Hallo, das ist die sechste Ausgabe von What the Fun und mittlerweile lesen hier 159 Menschen mit. Und ich freue mich über jede:n Einzelnen von euch. Die letzte Ausgabe mit Isabell Prophet wurde über 200 Mal gelesen – yay! Man könnte meine Freude darüber jetzt cringe finden. Weil, hey, objektiv betrachtet, sind das keine beeindruckenden Zahlen. Fair enough, denn cringe (ich habe das jetzt einfach mal mit schrullig übersetzt) ist mein neues Lebensziel.
Ich habe lange keinen schöneren inspirierenden Satz als diesen gelesen (gefunden in diesem schönen Liebesbrief ans cringe-sein):
Echten Spaß haben wir, wenn wir uns nicht be- oder verurteilt fühlen, schreibt die Autorin Catherine Price. Gar nicht so leicht in einer Zeit, in der wir uns online mit so vielen Menschen vergleichen und von so vielen beurteilt werden wie nie zuvor.
Und wir selbst beurteilen auch non stop. Peinlich, dass Person X jetzt bei Instagram Gedichte schreibt, total basic, dass Person Z alles über Kim Kardashian weiß. Und überhaupt dieser Gadget-Typ: Braucht er wirklich neue Schuhe für sein Rennrad?
Letztens sah ich ein Reel von einem Spinning-Kurs. Die Trainerin motivierte die Teilnehmenden, tanzte durch den Raum dazu bollernde Bässe. Darüber stand: “This looks like hell”.

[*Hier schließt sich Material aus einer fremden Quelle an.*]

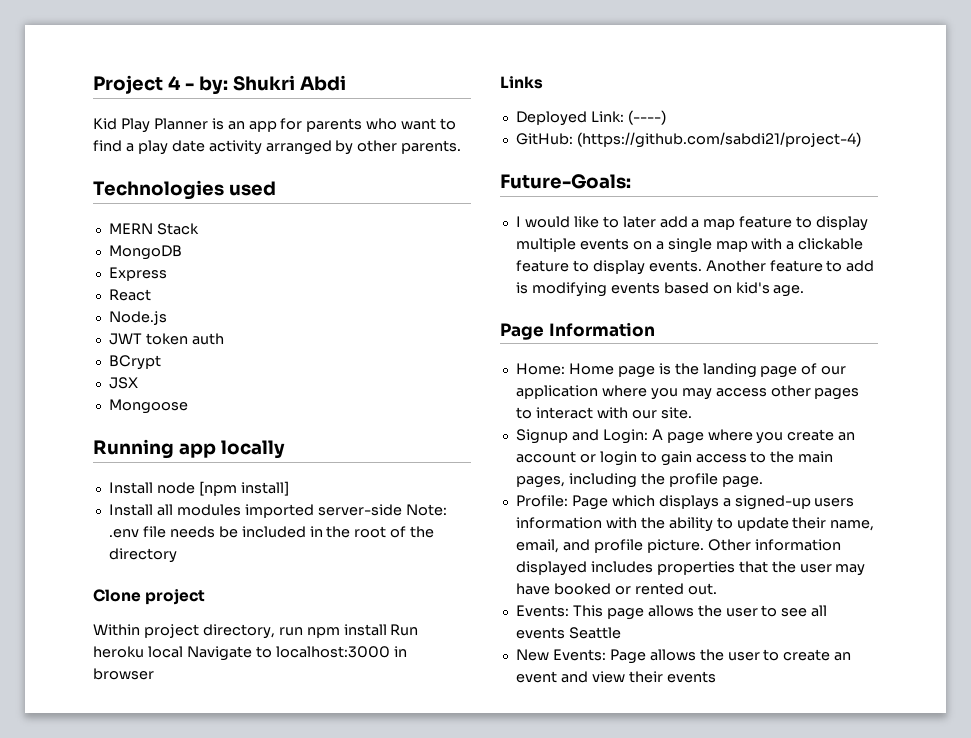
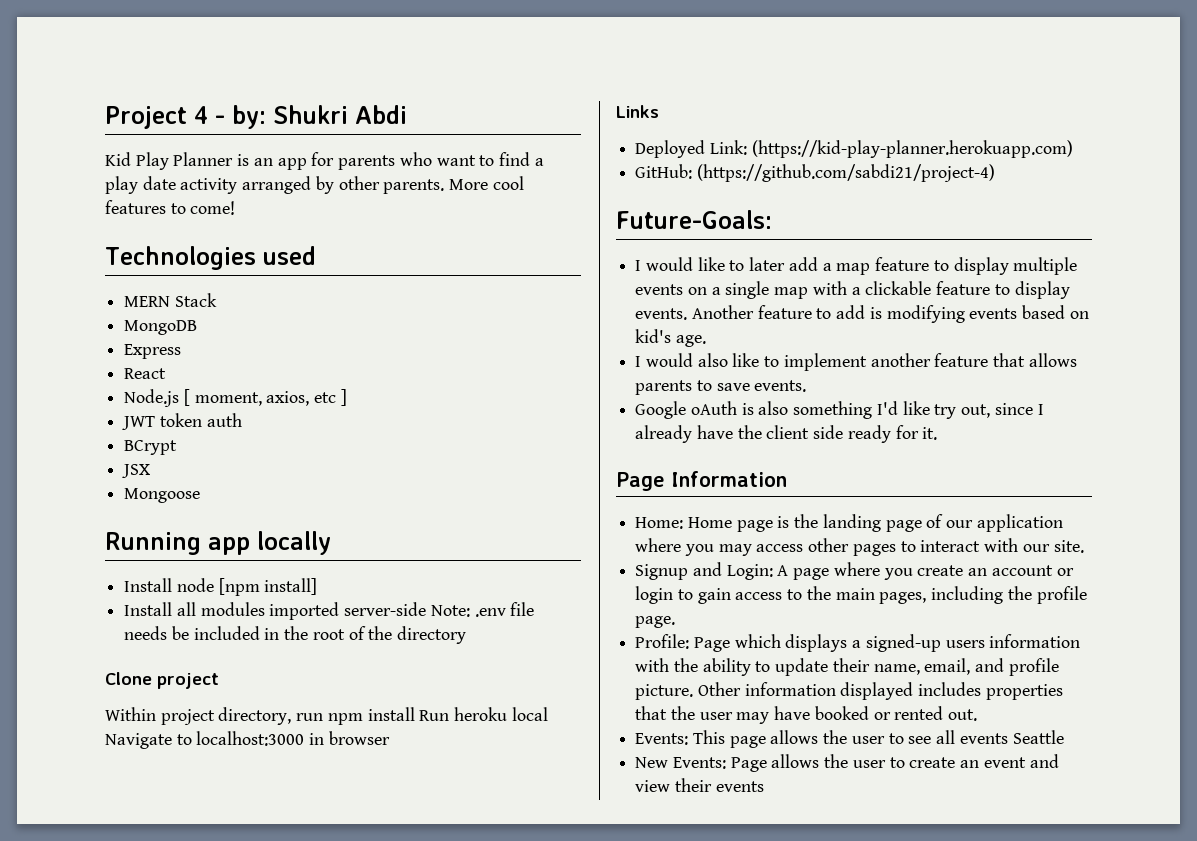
+ More cool features to come!
- Node.js
+ Node.js [ moment, axios, etc ]
- Deployed Link: (----)
+ Deployed Link: (https://kid-play-planner.herokuapp.com)
+ I would also like to implement another feature that allows parents to save events.
+ Google oAuth is also something I'd like try out, since I already have the client side ready for it.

Wir sind zynisch, wenn Leute zu viel fühlen. Wenn sie zu ernst ihrer Freude nachgehen.
Als ich letztens selbst das erste Mal Spinning machte und der Instructor eine Motivationsrede hielt - alle inspirierenden Allgemeinplätze inklusive - musste ich heulen. Uhhh, so platt. Und trotzdem so viele Gefühle, peinlich.
Nach dieser Folge wollt ihr 🏀 Basketballspielen UND zum 🚲Spinnig:
Also auch ziemlich cringe.
In ihrem Artikel “A love letter to being more cringe, because it really is freeing” schreibt die Journalistin Chloe Laws:
“Cringe is cool’s antithesis. A deep-in-your-bones shudder that happens, unprompted, when seeing someone is, god forbid, trying. Cringe is the meeting of awkwardness and trying too hard – it’s cringey to care, it’s cringey to be passionate, it’s cringey to be sincere.”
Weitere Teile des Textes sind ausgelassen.